Was gefällt Ihnen am Fußball?

Die Unvorhersehbarkeit des Ausgangs, die Schnelligkeit bei einer bleibenden Rarität der Tore. Fußball ist wie das Leben: Du planst einen Weg, einen Schritt, aber ein fremdes Bein kommt dazwischen. Fällst auch mal auf die Nase.

Warum sind die Fans beim Eishockey in der Regel friedlicher?

Das hat mir ein Psychologe erklärt: Die Aggressionen auf den Rängen werden dadurch abgebaut, dass schon die Spieler gegeneinander ordentlich zur Sache gehen. Die Fußballer sollen sich möglichst wenig berühren, was bei Fouls die Aggressionen bei den Fans ansteigen lässt. Fußballer sind aber auch schlechter geschützt als Eishockeyspieler, so dass es im Fußball deutlich schlimmere Verletzungen gibt. Darüber sollte man auch mal nachdenken.

Sind Fußballfans ein Spiegelbild der Gesellschaft?
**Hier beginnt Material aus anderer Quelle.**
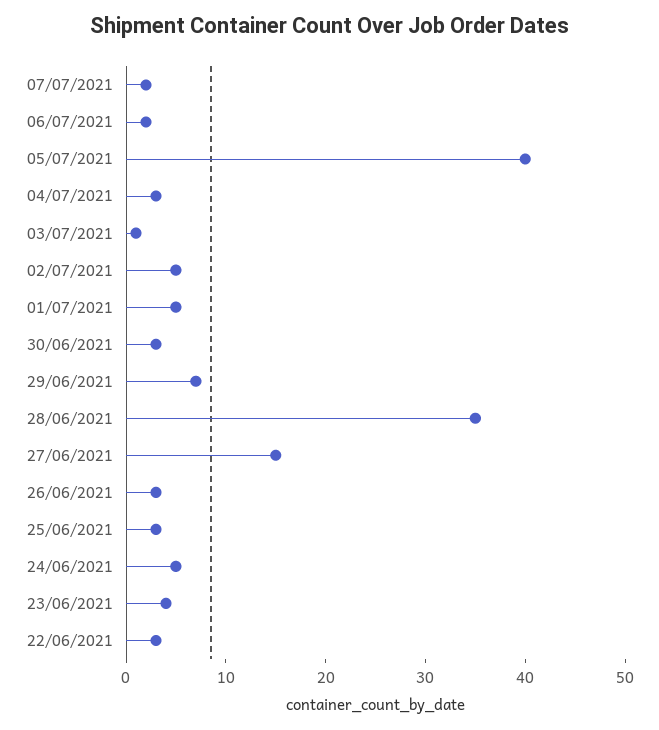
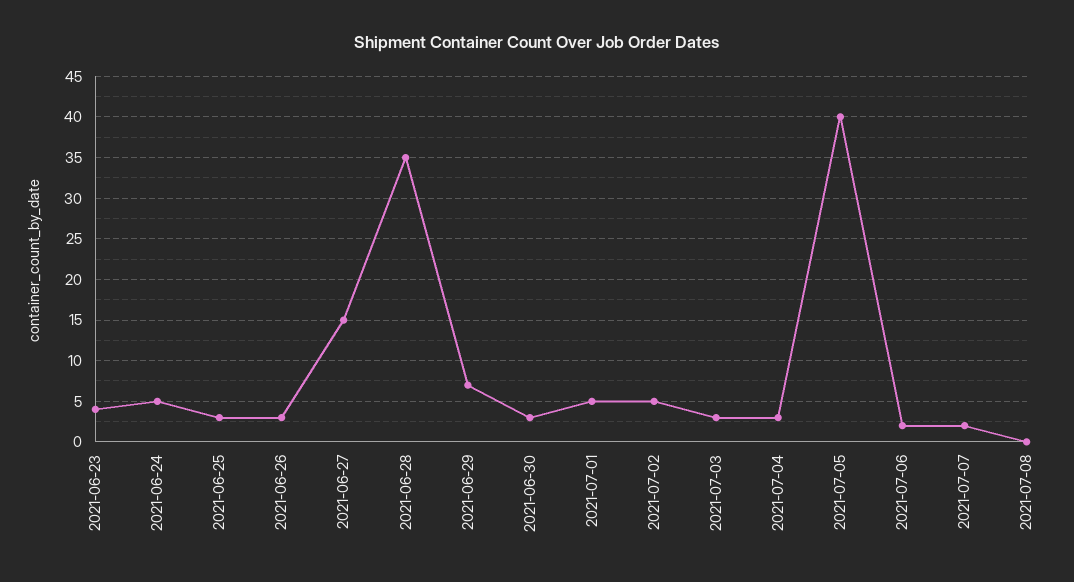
03/07/2021: 1 -> 3
22/06/2021: 3 -> none
2021-07-08: none -> 0

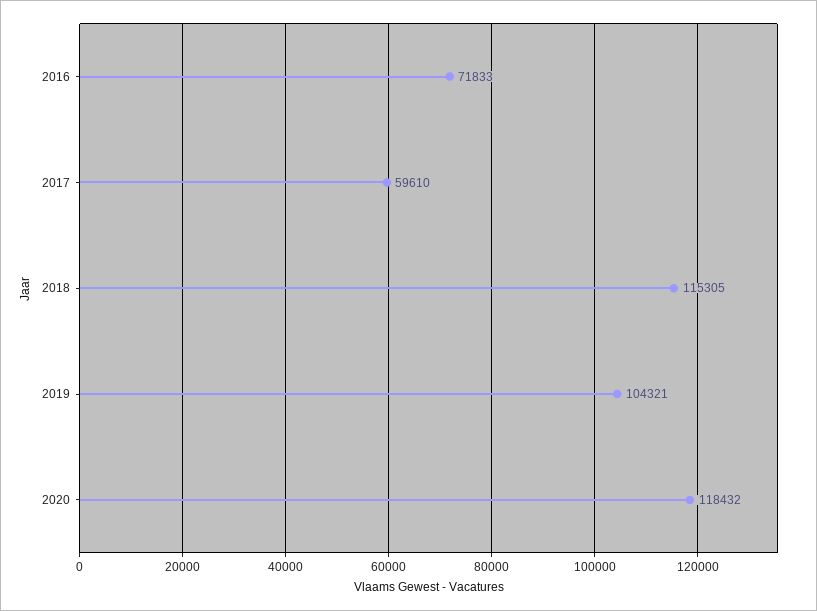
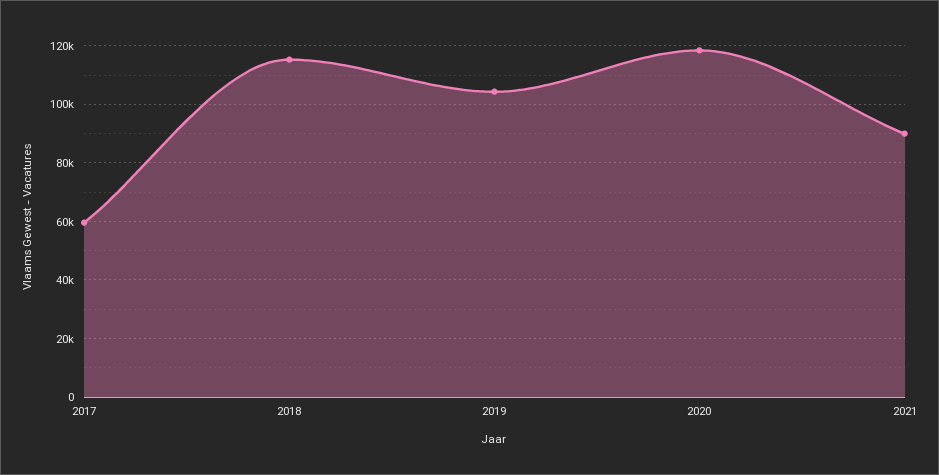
2016: 71833 -> none
2021: none -> 90000

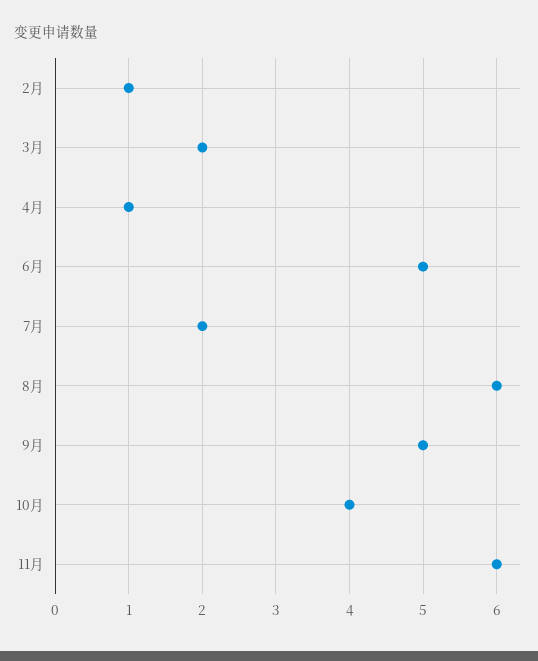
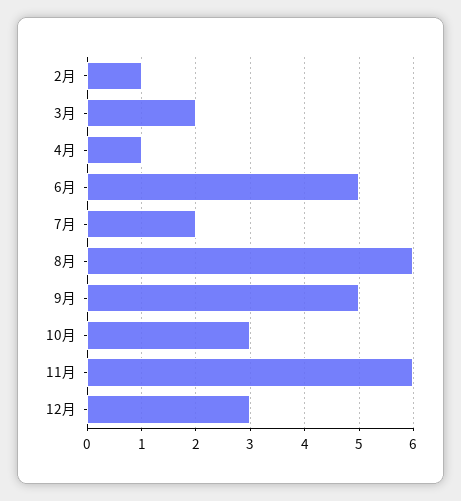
10月: 4 -> 3
12月: none -> 3

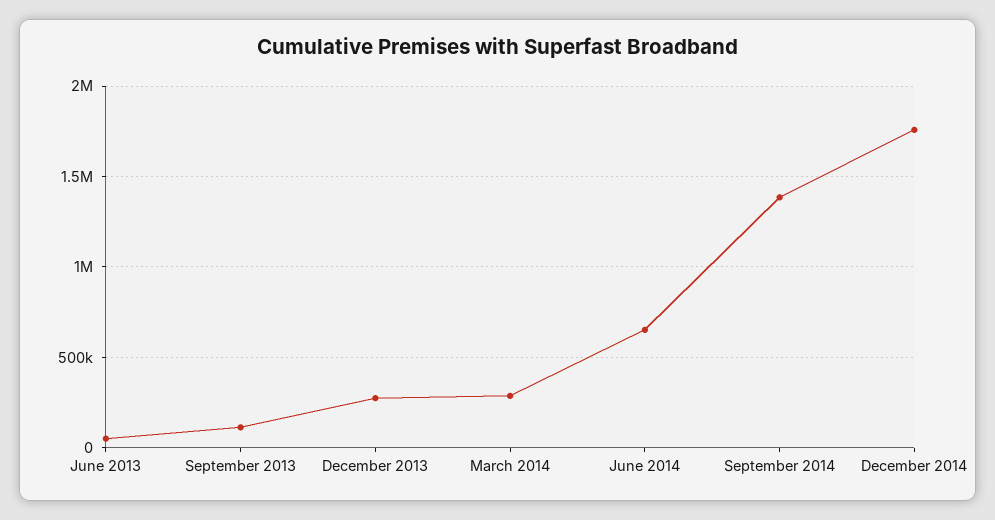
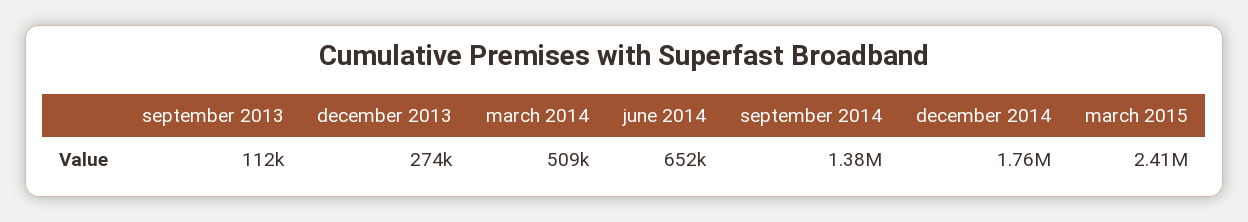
June 2013: 50000 -> none
March 2014: 300000 -> 509000
march 2015: none -> 2410000

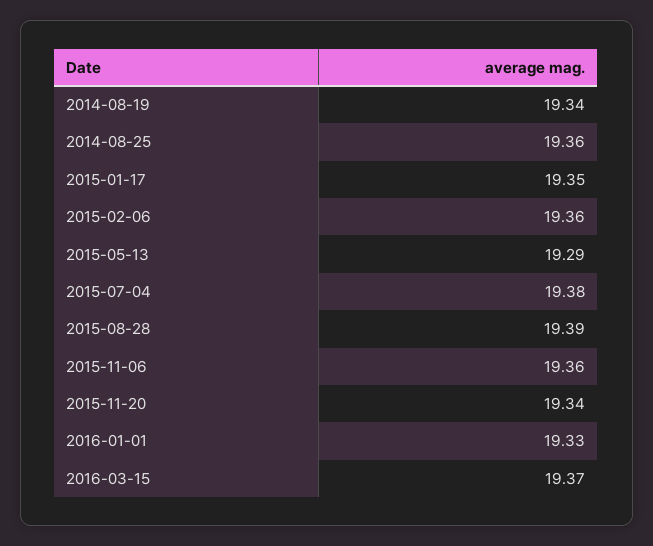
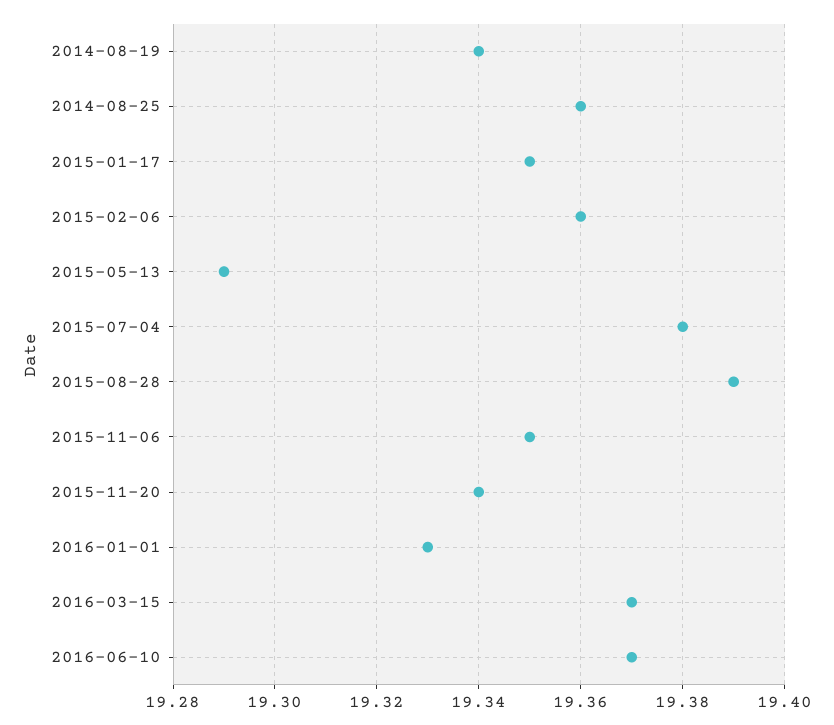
2015-11-06: 19.36 -> 19.35
2016-06-10: none -> 19.37

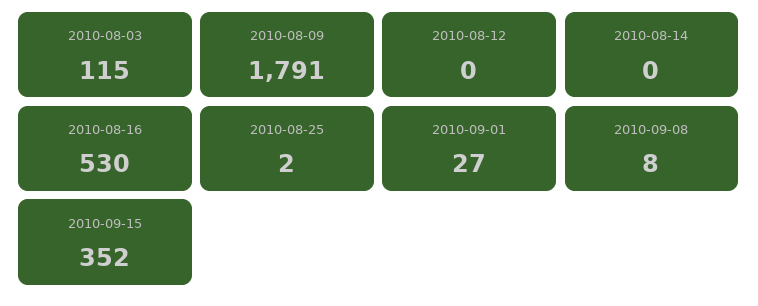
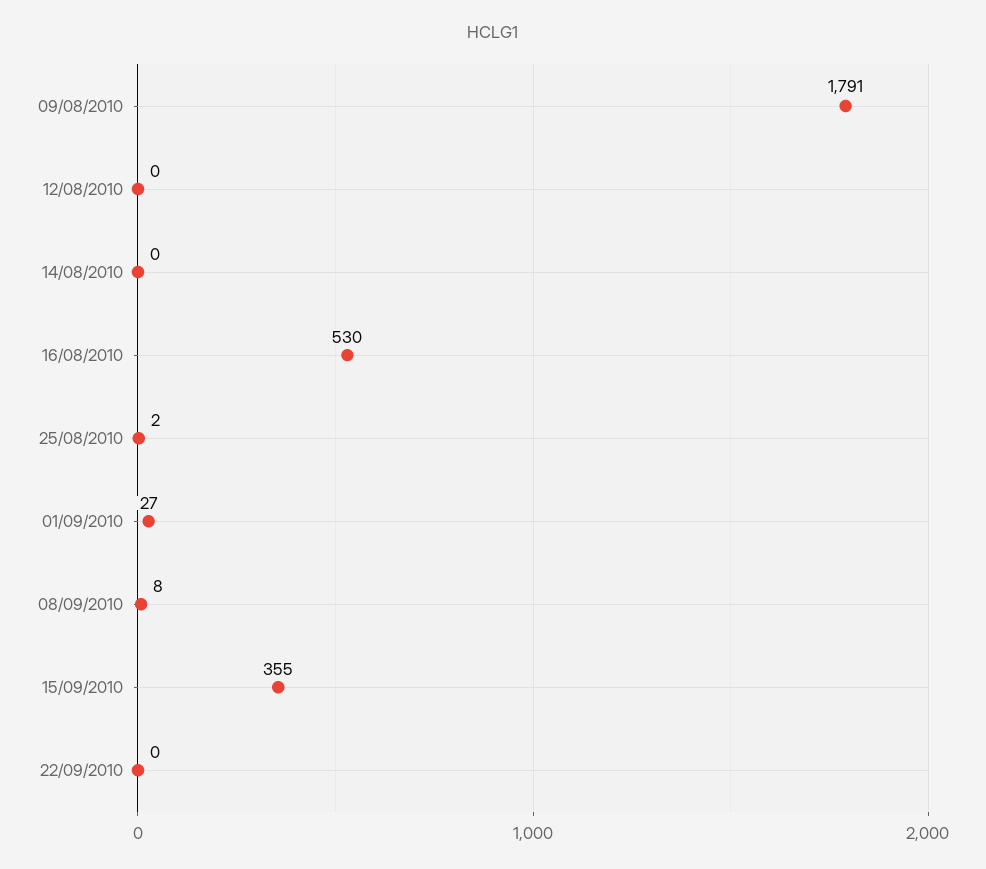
2010-08-03: 115 -> none
2010-09-15: 352 -> 355
22/09/2010: none -> 0

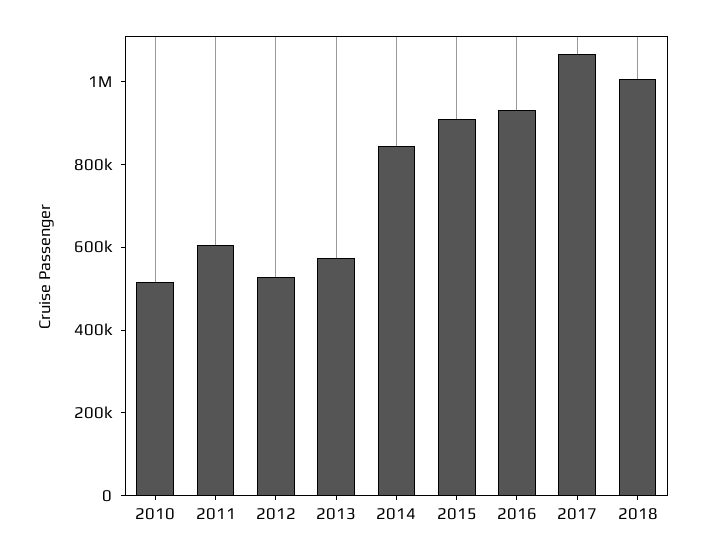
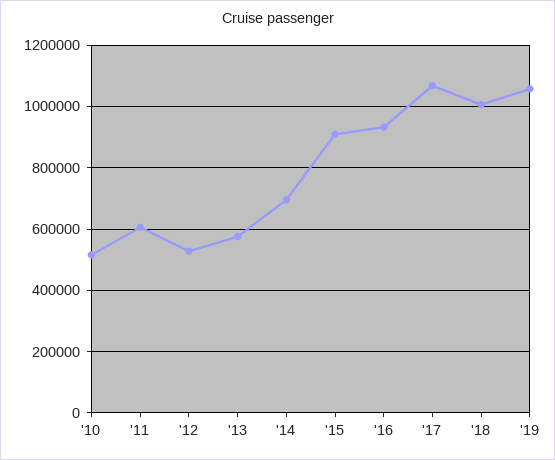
2014: 850000 -> 700000
'19: none -> 1060000

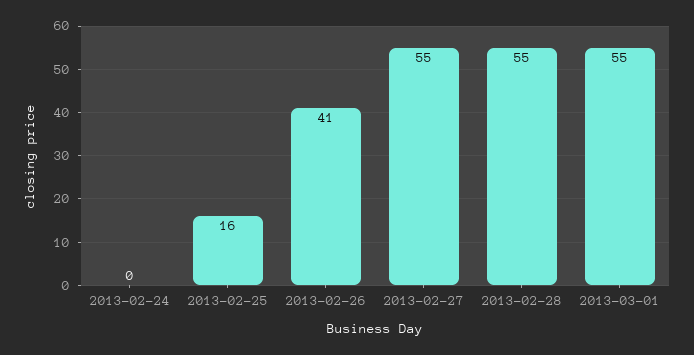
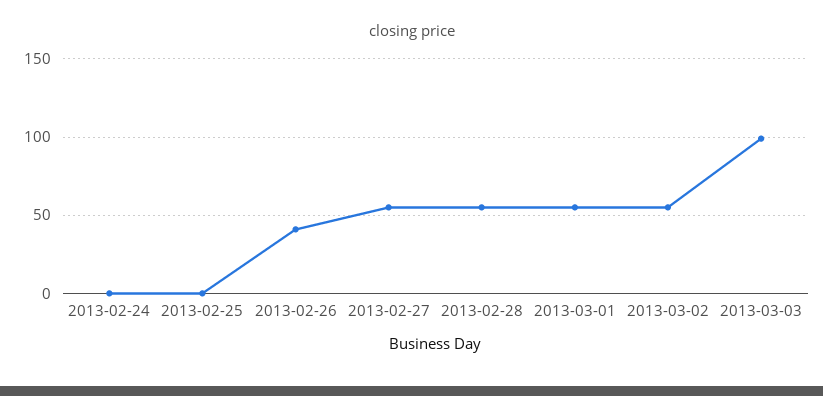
2013-02-25: 16 -> 0
2013-03-02: none -> 55
2013-03-03: none -> 100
Ja, speziell des männlichen Teils. Aber Fußballfans sind auch das, was man den gewitzten Volksmund nennt. Beim FC Sankt Pauli – wie schon mal geschildert – war ich eingeladen und stand in der Fankurve. Der Club spielte damals in der 1. Liga. Die Sprüche imponierten mir: »Nie wieder Faschismus, nie wieder 2. Liga!«. Der Torwart hieß Volker, also wurde gerufen: »Volker, hör die Signale!«

Lange Zeit war das Zeigen der deutschen Farben verpönt. Das hat sich spätestens 2006 grundlegend geändert. Sehen Sie das kritisch?

Die Weltmeisterschaft in Deutschland hat eine offene, selbstbewusste und zugleich tolerante Beziehung zum eigenen Land freigesetzt. Als ich in Berlin ein WM‑Spiel besuchte, kamen viele junge Leute mit Fahnen, Kleidung und Schminke in Schwarz-Rot-Gold. Sie sahen mich und sangen: »Gysi ist der Fußballgott«. Da wusste ich, das hat mit rechtsnationalem Gedankengut nichts zu tun.

Von Ihnen mal abgesehen: Gibt es einen Fußballgott?

Ich bin ja kein gläubiger Mensch, aber gerade beim Fußball gibt es Situationen, in denen auch ich geneigt bin, an ein höheres Wesen zu glauben. Übrigens, wenn ich den Zuschauenden trauen darf, haben wir bei Union nur Fußballgötter.